The 20th century history of imiaslavie started in 1907 with the publication of the book On the Caucasus Mountains by a revered starets, schema-monk Hilarion. In his book, Hilarion told of his spiritual experience with the Jesus Prayer as a proof that "The name of God is God Himself and can produce miracles". The book became extremely popular among the Russian monks on Mount Athos (then in the Ottoman Empire, now in Greece). Many of them argued that since, according to Plato and the Stoics, names and forms pre-exist prior to becoming “sensual manifestations in the world", so the name of God must have existed prior to creation, and that the Holy Name cannot be anything but God Himself. Among other things, this was thought to mean that knowledge of the secret name of God alone allows one to perform miracles (a similar concept exists in Kabbalah).

Persecution on Mount Athos

Both Elder Hilarion’s book on Hesychasm and Fr. Anthony Alexander Bulatovich’s book defending Name-Glorification drew many monks of Mount Athos into the controversy. Ecumenical Patriarchs Joachim III of Constantinople and Germanus V of Constantinople and the Holy Synod of the Russian Orthodox Church issued condemnations of Name-Glorification as being pantheistic, but without ever interviewing its supporters. Name-Glorifiers on Mount Athos were denied mail, money transfers, as well as the Mysteries. On June 17, 1913 the Imperial Russian Navy steamship Tsar arrived at Mount Athos with Archbishop Nikon, Professor Triotsky, 118 soldiers and 5 officers to enforce the ruling of the Holy Synod.

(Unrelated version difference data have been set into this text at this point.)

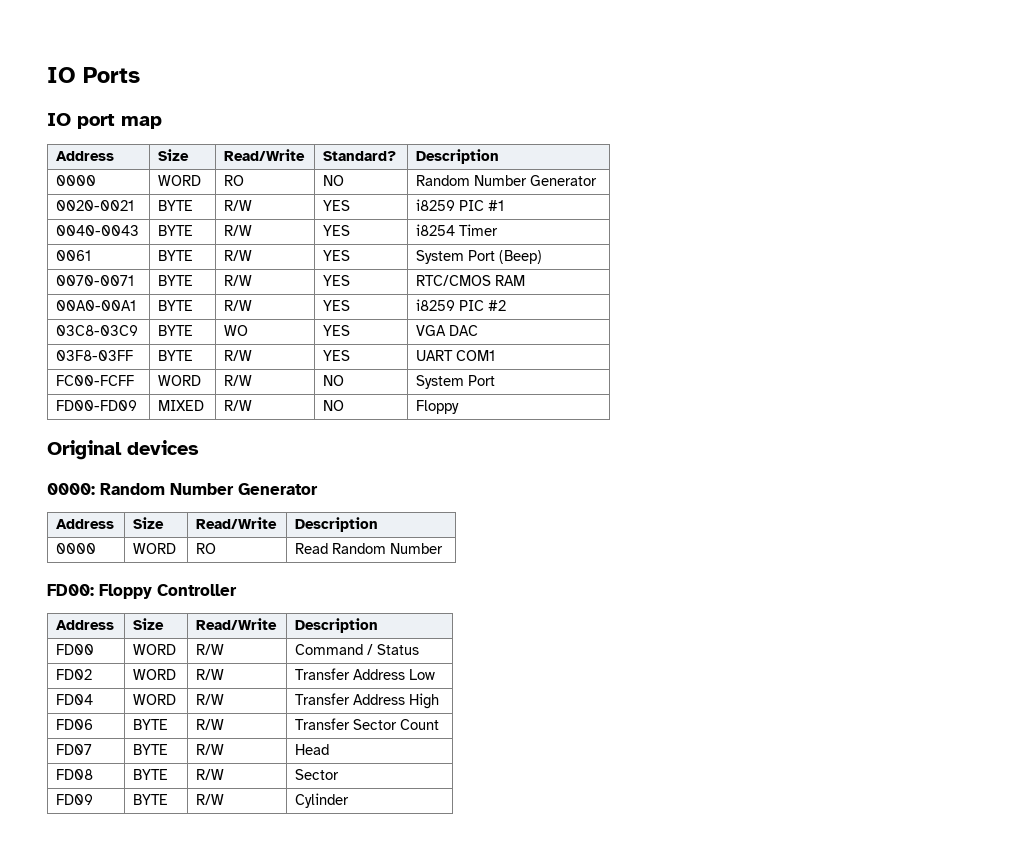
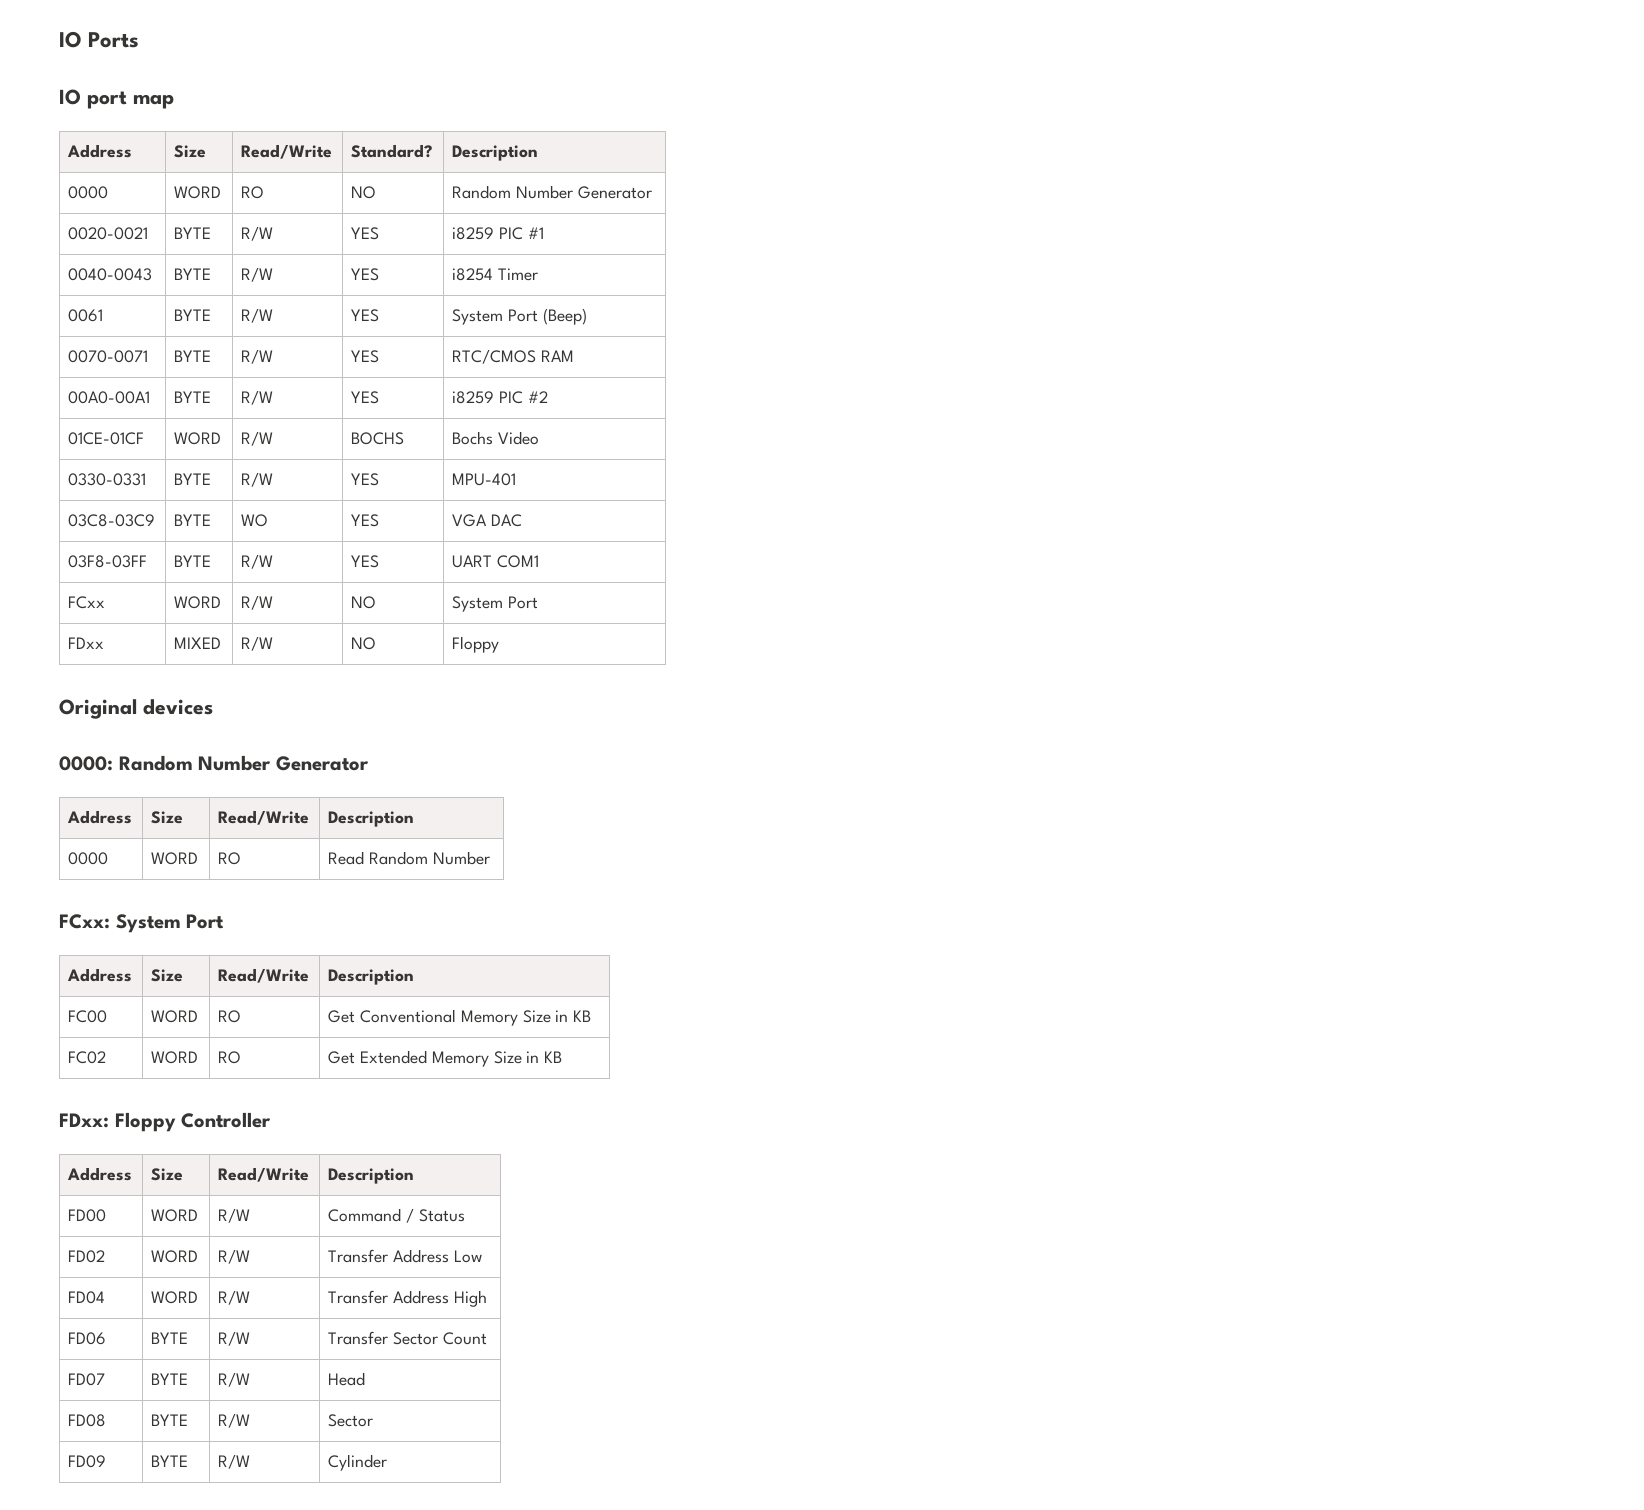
(507, 305) none -> [68,432,145,445] [174,432,222,445] [241,431,274,446] [351,432,405,445] [452,431,540,445] [68,473,147,486] [174,473,212,485] [241,472,274,487] [351,473,380,486] [452,473,517,486] // 01CE-01CF | WORD | R/W | BOCHS | Bochs Video // 0330-0331 | BYTE | R/W | YES | MPU-401
[56,375,135,386] FC00-FCFF -> [68,596,106,609] FCxx
[56,400,138,411] FD00-FD09 -> [68,637,105,649] FDxx
[47,584,94,596] FD00: -> [59,914,225,933] [67,968,133,982] [151,969,184,982] [218,968,310,983] [328,969,415,985] [68,1010,108,1023] [151,1010,199,1023] [218,1010,242,1023] [328,1009,591,1026] [68,1051,107,1064] [151,1051,199,1064] [218,1051,242,1064] [328,1050,562,1067] [59,1113,109,1128] FCxx: System Port // Address | Size | Read/Write | Description // FC00 | WORD | RO | Get Conventional Memory Size in KB // FC02 | WORD | RO | Get Extended Memory Size in KB // FDxx:

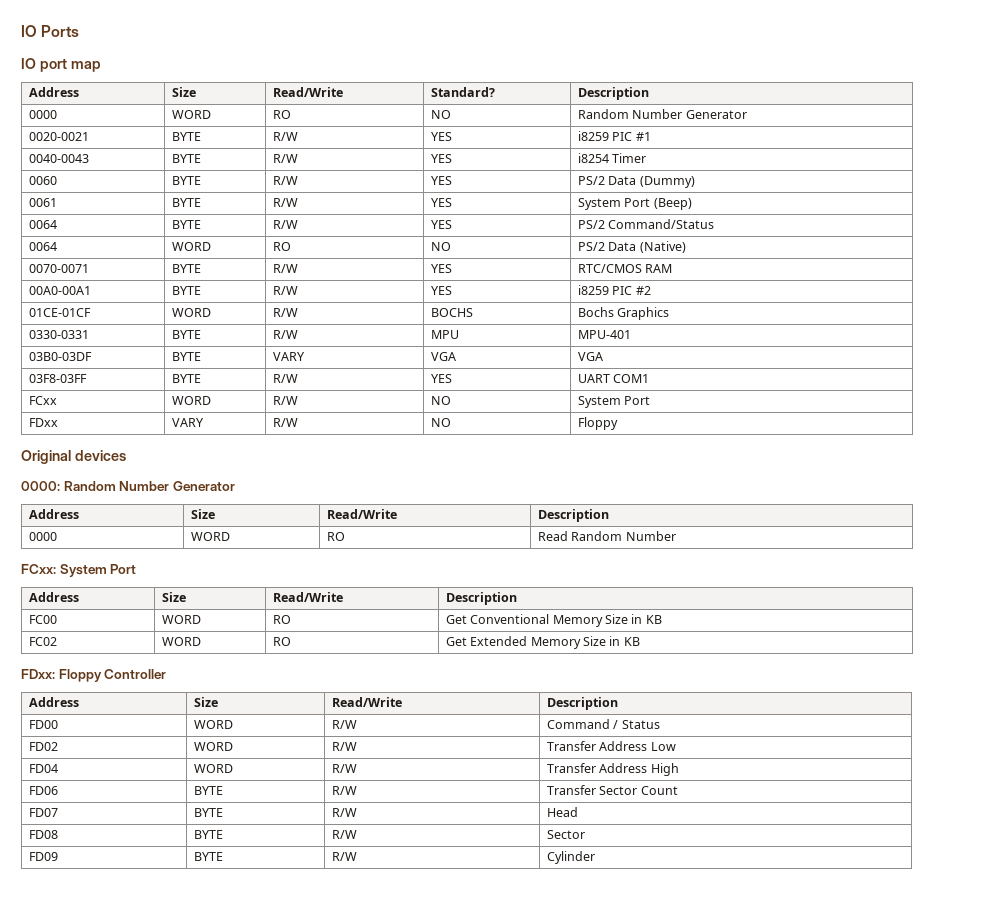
(539, 274) none -> [28,176,57,185] [171,176,201,185] [272,176,298,185] [430,176,452,185] [577,176,695,188] // 0060 | BYTE | R/W | YES | PS/2 Data (Dummy)
(587, 316) none -> [28,220,57,229] [171,220,201,229] [272,220,298,229] [430,220,452,229] [577,219,715,229] [28,242,57,251] [171,242,211,251] [272,242,291,251] [430,242,451,251] [577,241,686,253] // 0064 | BYTE | R/W | YES | PS/2 Command/Status // 0064 | WORD | RO | NO | PS/2 Data (Native)
[498,431,540,445] Video -> [617,307,670,320] Graphics
[351,473,380,486] YES -> [430,330,459,339] MPU
[68,514,156,527] [174,514,212,526] [241,514,269,527] [351,514,380,527] [452,514,523,527] 03C8-03C9 | BYTE | WO | YES | VGA DAC -> [28,352,92,361] [171,352,201,361] [272,352,305,361] [430,352,456,361] [577,352,603,361] 03B0-03DF | BYTE | VARY | VGA | VGA
[174,637,222,649] MIXED -> [171,418,204,427] VARY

That same day, the Protos, the monastic office of the Eastern Orthodox monastic state of Mount Athos, announced that if the "heretics" were not removed from the area, then all of the Russians would be expelled by the Greeks.

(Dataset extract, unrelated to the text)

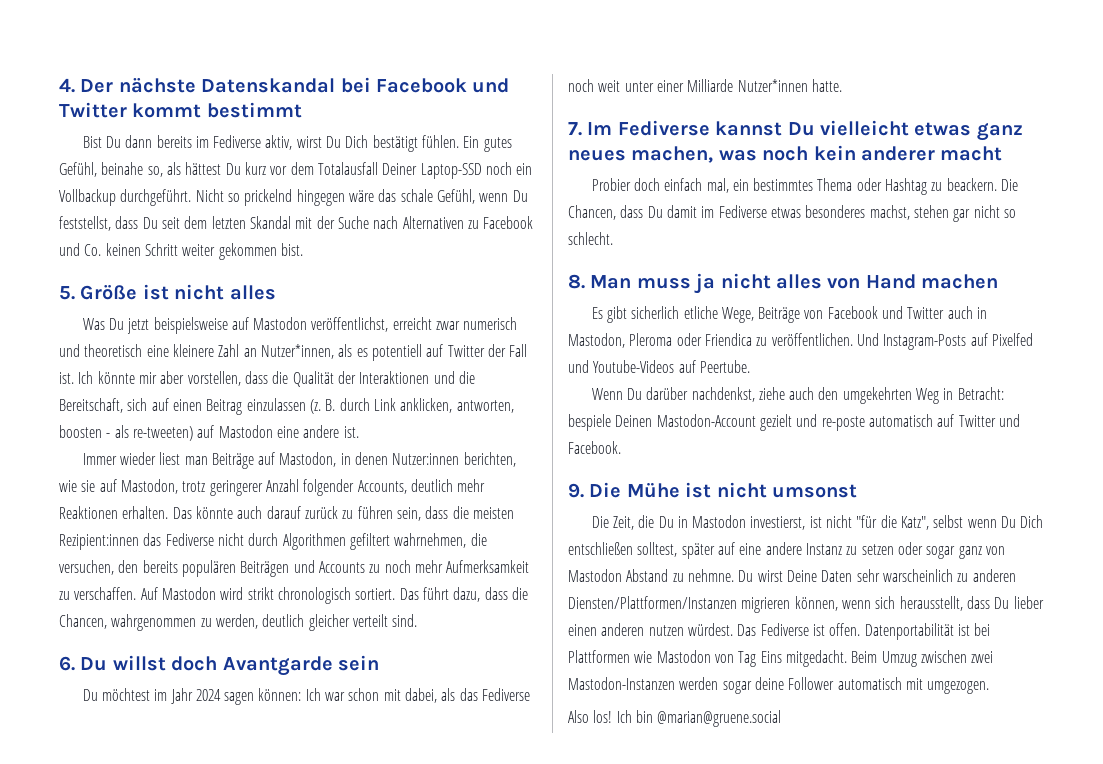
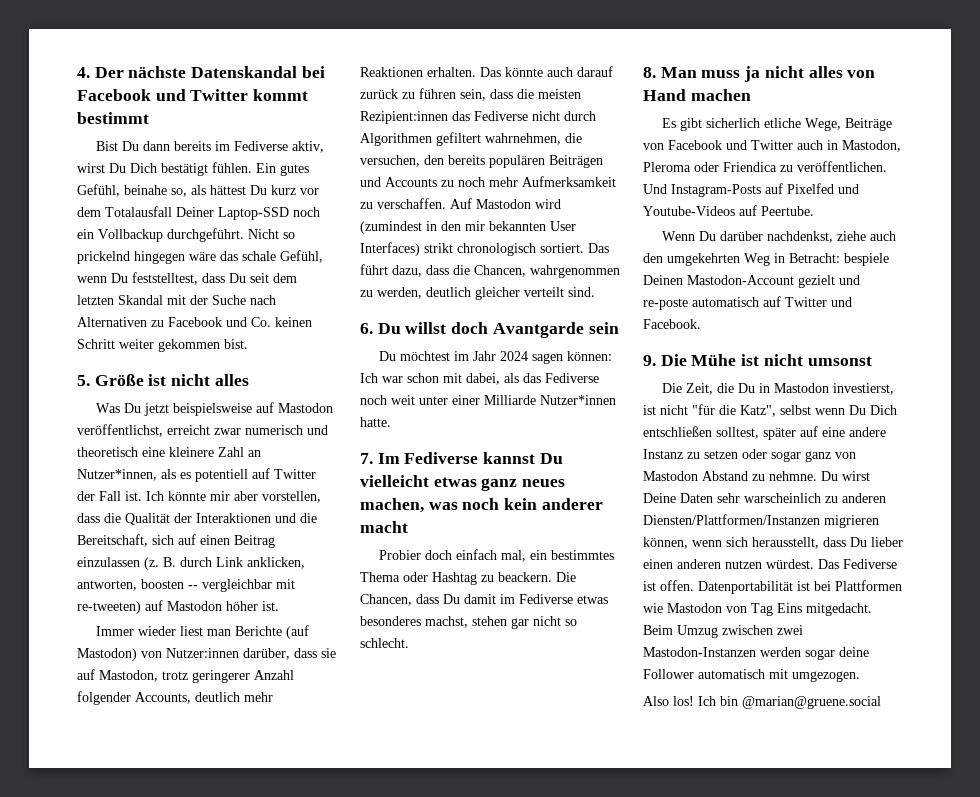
[59,216,111,231] feststellst, -> [132,272,198,285] feststelltest,
[106,425,129,438] - als -> [188,579,295,592] -- vergleichbar mit
[276,425,340,438] eine andere -> [226,601,258,611] höher
[211,452,516,469] [59,480,77,492] Beiträge auf Mastodon, in denen Nutzer:innen berichten, wie -> [234,625,309,639] [77,648,317,661] Berichte (auf Mastodon) von Nutzer:innen darüber, dass
(244, 593) none -> [360,221,576,234] [360,242,420,256] (zumindest in den mir bekannten User Interfaces)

On July 16, 1913, the Kherson arrived and the Russian soldiers began arresting unarmed Name-Glorifiers. Shebunin, the Russian consul in Constantinople, ordered the 6th Company of the 50th Białystok Regiment to take them by storm, but without bloodshed. These soldiers were made drunk for this purpose by Archimandrite Misail, head of St. Panteleimon Monastery, resulting in bloodshed. The Kherson doctor’s registry lists 46 monks from St. Panteleimon were injured and allegedly four killed. This occurred on the feast day of the miraculous icon of the Mother of God Galaktotrophousa (“Milk-Giver”), enshrined at Hilandar Monastery of the Serbians. More Name-Glorifiers at the Skete of Saint Andrew were arrested on July 19 without confrontation.

The steamer with the captured monks stood near Athos until July 22. 40 of the injured were sent to the Mount Athos hospital and the remaining 621 monks (418 from St. Panteleimon’s and 183 from St. Andrew’s) were shipped to Odessa. Upon arrival, customs agents seized all of their possessions which were never returned. After interrogation in Odessa, 8 monks were deported back to St. Andrew’s, 40 jailed, and the rest had their hair and beards shaved, were defrocked, and resettled in the cities of their homeland. Those who were priests were forbidden to hold liturgies, while many were denied the sacraments for the rest of their lives, and at death were deprived the last rites and a Christian burial. On July 17, 1923 another 212 monks who opted to voluntarily leave Mount Athos arrived in Odessa on the steamer Chikhachev, some wearing Jewish kippot as ritual mockery. The population of Russian monks on Mount Athos, recorded as being 3,496 in 1910, shrank to 1,914 in 1914.

Proponents and opponents

The main proponent of the Imiaslavie doctrine was Anthony Bulatovich, a Hieromonk of St. Andrew’s who published books on the subject. Those who promote this doctrine claim support from the writings of Saint John of Kronstadt, and the influential mystic and healer Grigori Rasputin, the popularly styled "mad monk" closely associated with the Russian Imperial Family shortly before the October Revolution. Saint John of Kronstadt died before this controversy erupted, and his quotes, it can be argued, were taken out of context to support a whole set of ideas that were not found in his own writings. One of the most precise definitions of the Imiaslavie position comes from its advocate Aleksei Losev who writes that Imiaslavie is to be understood as “mystical formula”: “the exact mystical formula of Imiaslavie will sound like this: a) the name of God is energy of God, inseparable from the essence of God itself, and therefore is God himself. b) However, God is distinct from His energies and from His name, and that is why God is not His name or a name in general”

Aftermath
On 27 August 1914, Bulatovich asked to be sent as an Army chaplain to World War I, and this request was granted by the Holy Synod. He sent two letters to Tsar Nicholas II between 1914-16. In his 1914 letter, he warned: The procrastination and actions of the Synod "push" Russia into disasters: "What further disasters this will lead Russia to, only God knows this”. 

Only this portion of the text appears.